Among the meanings assigned to the Hebrew og is “long necked,” and it is not improbable that the mysterious Inn sign of the “Swan with two necks” was originally an emblem of Mother and Father Goose. In Fig. 61 the geis or swan is facing fore and aft, like Cuno, which is radically the same Great Uno as Juno or Megale, to whom the goose was sacred. Geyser, a gush or spring, is the same word as geeser, and there was a famous swan with two necks at Goswell Road, where the word Goswell implies an erstwhile well of Gos, Goose, or the Gush.[268] A Wayzgoose is a jovial holiday or festival, gust or gusto means enjoyment, and the Greengoose Fair, which used to be held at Stratford, may be connoted with the “Goose-Intentos,” a festival which was customarily held on the sixteenth Sunday after Pentecost. Pentecost, the time when the Holy Ghost descended in the form of “cloven tongues,” resolves into Universal Good Ghost.

The Santones, whose emblem was the Pig and Fleur-de-lis, were neighbours of the Pictones. Our British Picts, the first British tribe known by name to history, are generally supposed to have derived their title because they depicted pictures on their bodies. In West Cornwall there are rude stone huts known locally as Picts’ Houses, but whether these are attributed to the Picts or the Pixies it is difficult to say. In Scotland the “Pechs” were obviously elves, for they are supposed to have been short, wee men with long arms, and such huge feet that on rainy days they stood upside down and used their feet as umbrellas. That the Picts’ Houses of Cornwall were attributed to the Pechs is probable from the Scottish belief, “Oh, ay, they were great builders the Pechs; they built a’ the auld castles in the country. They stood a’ in a row from the quarry to the building stance, and elka ane handed forward the stanes to his neighbour till the hale was bigget.”

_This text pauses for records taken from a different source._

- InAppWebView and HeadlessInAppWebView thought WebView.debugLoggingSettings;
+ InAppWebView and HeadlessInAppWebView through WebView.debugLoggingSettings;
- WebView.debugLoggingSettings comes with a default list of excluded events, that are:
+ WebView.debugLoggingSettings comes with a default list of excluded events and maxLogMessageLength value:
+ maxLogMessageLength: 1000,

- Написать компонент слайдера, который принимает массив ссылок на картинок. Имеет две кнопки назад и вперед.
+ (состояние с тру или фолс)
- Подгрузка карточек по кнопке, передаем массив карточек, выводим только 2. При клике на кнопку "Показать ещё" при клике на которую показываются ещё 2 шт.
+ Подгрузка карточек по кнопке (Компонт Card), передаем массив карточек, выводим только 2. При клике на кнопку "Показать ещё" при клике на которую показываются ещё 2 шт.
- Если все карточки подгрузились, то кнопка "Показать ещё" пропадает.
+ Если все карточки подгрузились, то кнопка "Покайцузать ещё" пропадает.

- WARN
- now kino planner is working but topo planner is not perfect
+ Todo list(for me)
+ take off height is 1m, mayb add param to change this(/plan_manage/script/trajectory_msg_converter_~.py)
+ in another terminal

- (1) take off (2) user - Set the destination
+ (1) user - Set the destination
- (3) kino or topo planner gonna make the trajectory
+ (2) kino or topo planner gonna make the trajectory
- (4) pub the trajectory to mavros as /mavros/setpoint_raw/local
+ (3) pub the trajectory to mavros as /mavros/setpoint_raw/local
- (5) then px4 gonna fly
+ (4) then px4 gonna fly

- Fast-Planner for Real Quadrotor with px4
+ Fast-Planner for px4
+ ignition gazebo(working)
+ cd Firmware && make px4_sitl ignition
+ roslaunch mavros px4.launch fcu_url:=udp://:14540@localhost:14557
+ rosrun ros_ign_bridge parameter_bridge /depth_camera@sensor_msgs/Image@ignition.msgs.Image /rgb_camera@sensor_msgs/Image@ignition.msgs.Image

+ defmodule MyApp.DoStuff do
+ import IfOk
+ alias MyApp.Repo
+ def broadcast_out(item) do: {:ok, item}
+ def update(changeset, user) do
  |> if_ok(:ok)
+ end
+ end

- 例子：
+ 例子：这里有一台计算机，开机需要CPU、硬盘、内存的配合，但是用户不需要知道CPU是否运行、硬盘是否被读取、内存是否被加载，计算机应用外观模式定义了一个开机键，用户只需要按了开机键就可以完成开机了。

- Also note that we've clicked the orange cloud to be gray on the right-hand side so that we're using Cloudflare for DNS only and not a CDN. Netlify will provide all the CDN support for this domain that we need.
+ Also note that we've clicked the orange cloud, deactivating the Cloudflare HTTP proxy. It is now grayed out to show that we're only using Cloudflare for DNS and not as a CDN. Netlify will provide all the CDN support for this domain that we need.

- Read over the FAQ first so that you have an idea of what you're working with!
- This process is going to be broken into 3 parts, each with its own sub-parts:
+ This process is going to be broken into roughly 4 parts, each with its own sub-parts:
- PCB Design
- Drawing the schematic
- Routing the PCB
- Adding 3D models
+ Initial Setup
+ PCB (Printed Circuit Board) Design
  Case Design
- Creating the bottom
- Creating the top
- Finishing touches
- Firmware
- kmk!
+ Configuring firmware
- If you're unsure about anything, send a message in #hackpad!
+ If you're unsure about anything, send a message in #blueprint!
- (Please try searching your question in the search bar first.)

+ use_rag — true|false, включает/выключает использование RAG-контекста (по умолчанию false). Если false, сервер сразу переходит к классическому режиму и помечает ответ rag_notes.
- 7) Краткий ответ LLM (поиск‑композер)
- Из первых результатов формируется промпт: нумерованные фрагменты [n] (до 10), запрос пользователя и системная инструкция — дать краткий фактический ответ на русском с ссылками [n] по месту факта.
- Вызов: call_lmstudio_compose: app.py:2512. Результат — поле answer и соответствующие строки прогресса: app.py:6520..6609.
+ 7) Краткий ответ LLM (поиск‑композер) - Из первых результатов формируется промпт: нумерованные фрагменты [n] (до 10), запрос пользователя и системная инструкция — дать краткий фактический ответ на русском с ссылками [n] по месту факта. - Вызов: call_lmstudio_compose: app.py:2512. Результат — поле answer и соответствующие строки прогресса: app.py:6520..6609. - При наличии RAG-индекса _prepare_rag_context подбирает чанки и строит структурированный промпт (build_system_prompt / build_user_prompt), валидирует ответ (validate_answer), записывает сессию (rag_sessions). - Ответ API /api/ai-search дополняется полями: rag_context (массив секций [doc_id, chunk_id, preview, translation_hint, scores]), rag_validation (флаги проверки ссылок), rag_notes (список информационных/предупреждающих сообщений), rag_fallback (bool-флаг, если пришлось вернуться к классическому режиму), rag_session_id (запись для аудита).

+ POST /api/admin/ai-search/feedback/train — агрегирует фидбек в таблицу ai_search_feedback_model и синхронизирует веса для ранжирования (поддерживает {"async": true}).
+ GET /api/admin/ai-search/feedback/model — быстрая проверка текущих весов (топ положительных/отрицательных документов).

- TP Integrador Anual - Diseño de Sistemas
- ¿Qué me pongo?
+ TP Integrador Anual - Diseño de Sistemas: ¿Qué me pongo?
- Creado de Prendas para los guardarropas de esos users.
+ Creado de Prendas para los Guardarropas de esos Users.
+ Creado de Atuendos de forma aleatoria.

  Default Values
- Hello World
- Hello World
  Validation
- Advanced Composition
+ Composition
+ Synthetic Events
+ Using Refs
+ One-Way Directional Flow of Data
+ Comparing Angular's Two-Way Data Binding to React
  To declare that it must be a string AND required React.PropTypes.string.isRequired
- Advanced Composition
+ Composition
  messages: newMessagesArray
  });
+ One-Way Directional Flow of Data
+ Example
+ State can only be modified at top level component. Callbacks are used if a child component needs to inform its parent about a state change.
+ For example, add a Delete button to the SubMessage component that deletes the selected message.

That the pig and the bogie were intimately associated is evidenced by a Welsh saying quoted by Sir John Rhys:—

A cutty black sow on every style

Spinning and carding each November eve.

In Ireland Pooka was essentially a November spirit, and elsewhere November was pre-eminently the time of All Hallows or All Angels. Hallow is the same word as elle the Scandinavian for elf or fairy, and at Michaelmas or Hallowe’en, pixies, spooks, and bogies were notoriously all-abroad:—

On November eve

A Bogie on every stile.

The time of All Hallows, or Michaelmas used to be known as Hoketide, a festival which in England was more particularly held upon St. Blaze’s Day; and at that cheerless period the people used to light bonfires or make blazes for the purpose of “lighting souls out of Purgatory”. In Wales a huge fire was lighted by each household and into the ashes of this bonfire, this alban or elphin fire,[269] every member of the family threw a white or “Alban,” or an elphin stone, kneeling in prayer around the dying fire.[270] In the Isle of Man Hallowtide was known as Hollantide,[271] which again permits the equation of St. Hellen or Elen and her train with Long Meg and her daughters. On the occasion of the Hallow or Ellie-time saffron or yellow cakes, said to be emblematical of the fires of purgatory, used to be eaten. To run amok in the East means a fiery fury—the words are the same; and that bake (or beeak as in Yorkshire dialect) meant fire is obvious from the synonymous cook. Coch is Welsh for red, and the flaming red poppy or corncockle, French—coquelicot, was no doubt the symbol of the solar poppy, pope, or pap. The Irish for pap or breast is cich, and in Welsh cycho means a hive, or anything of concave or hivelike shape. Possibly here we have the origin of quick in its sense of living or alive.